В том же 1857 году Тютчев писал: «Следовало бы всем, как обществу, так и правительству, постоянно говорить и повторять себе, что судьба Рос­сии уподобляется кораблю, севшему на мель, который никакими усилиями экипажа не может быть сдвинут с места, а лишь только одна приливаю­щая волна народной жизни2 в состоянии поднять его и пустить в ход».

 

_________________________________________________________________________________

«Мы, милостию Божией...»

2 Выделено мною. — В. К.

 

Не следует ли на основе всего этого прийти к выводу, что тютчевские статьи сороковых годов были только порождением его иллюзорных поня­тий о нравственном смысле русской истории и политики? Казалось бы, дело обстоит именно так. Но только на первый взгляд. Ведь нельзя же не оце­нить самый тот факт, что русский поэт и мыслитель Тютчев с такой силой и глубиной выразил идею необходимости нравственного смысла в истории, в том числе и в современной политике!

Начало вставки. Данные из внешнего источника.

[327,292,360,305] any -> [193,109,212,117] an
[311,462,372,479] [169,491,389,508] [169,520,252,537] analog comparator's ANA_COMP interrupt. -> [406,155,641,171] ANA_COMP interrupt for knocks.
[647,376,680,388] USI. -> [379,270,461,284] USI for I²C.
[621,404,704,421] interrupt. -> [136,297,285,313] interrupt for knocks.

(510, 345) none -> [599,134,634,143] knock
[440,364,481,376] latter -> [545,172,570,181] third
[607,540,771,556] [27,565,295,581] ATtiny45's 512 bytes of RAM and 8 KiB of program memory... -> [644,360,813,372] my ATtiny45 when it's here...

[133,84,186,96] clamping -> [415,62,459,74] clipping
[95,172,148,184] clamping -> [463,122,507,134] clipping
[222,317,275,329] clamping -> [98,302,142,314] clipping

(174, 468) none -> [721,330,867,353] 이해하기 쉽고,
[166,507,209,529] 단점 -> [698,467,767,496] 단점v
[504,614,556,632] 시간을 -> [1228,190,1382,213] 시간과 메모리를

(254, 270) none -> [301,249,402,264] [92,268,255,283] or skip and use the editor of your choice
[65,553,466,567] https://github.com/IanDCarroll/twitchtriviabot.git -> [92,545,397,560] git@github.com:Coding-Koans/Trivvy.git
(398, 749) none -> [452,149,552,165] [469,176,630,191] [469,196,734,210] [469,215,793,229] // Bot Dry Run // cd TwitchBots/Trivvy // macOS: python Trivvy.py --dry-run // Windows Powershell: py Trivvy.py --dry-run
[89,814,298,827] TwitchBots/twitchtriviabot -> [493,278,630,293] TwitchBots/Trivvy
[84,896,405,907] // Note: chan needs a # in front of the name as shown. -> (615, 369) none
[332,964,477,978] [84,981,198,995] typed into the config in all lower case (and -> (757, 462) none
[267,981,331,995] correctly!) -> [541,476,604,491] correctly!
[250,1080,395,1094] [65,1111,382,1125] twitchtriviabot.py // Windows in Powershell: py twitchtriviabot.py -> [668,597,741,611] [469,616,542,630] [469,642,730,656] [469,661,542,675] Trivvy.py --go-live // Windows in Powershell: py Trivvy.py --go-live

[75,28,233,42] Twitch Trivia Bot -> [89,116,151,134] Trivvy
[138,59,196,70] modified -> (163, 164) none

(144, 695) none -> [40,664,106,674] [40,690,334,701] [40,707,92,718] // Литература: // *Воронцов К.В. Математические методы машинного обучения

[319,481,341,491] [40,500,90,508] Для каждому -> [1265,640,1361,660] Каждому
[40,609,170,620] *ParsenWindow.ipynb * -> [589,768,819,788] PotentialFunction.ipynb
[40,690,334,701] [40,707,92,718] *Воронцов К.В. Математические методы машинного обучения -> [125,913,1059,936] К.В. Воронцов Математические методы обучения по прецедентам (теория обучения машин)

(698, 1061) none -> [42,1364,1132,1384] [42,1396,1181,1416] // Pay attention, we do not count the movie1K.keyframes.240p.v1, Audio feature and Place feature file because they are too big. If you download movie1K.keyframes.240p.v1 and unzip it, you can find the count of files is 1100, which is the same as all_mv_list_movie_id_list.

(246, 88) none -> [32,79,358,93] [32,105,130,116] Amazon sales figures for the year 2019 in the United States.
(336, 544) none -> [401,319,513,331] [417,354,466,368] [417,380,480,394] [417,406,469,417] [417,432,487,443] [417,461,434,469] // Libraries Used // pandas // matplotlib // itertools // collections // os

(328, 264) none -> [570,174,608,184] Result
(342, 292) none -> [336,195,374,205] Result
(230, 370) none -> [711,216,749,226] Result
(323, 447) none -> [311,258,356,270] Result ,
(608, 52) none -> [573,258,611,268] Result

Сами же сила и глубина тютчевской мысли (вспомним хотя бы об его предвидениях) являются залогом того, что перед нами не чисто субъектив­ное устремление, но воплощение национального, народного идеала. Да, конечно, это был исторический и политический идеал, которому подчас жестоко противоречила реальность событий. Тютчев, как мы видели, был убежден, что для осуществления идеала необходима «приливающая волна народной жизни». В 1854 году Тютчев писал, что его мысль об «извращении» сознания «относится лишь к накипи русского общества, которая мнит себя цивилизованной, к публике— ибо жизнь народная, жизнь историческая еще не проснулась в массах населения. Она ожидает своего часа, и, когда этот час пробьет, она откликнется на призыв и проявит себя вопреки всему и всем. Пока же для меня ясно, что мы еще на пороге разочарований и унижений всякого рода».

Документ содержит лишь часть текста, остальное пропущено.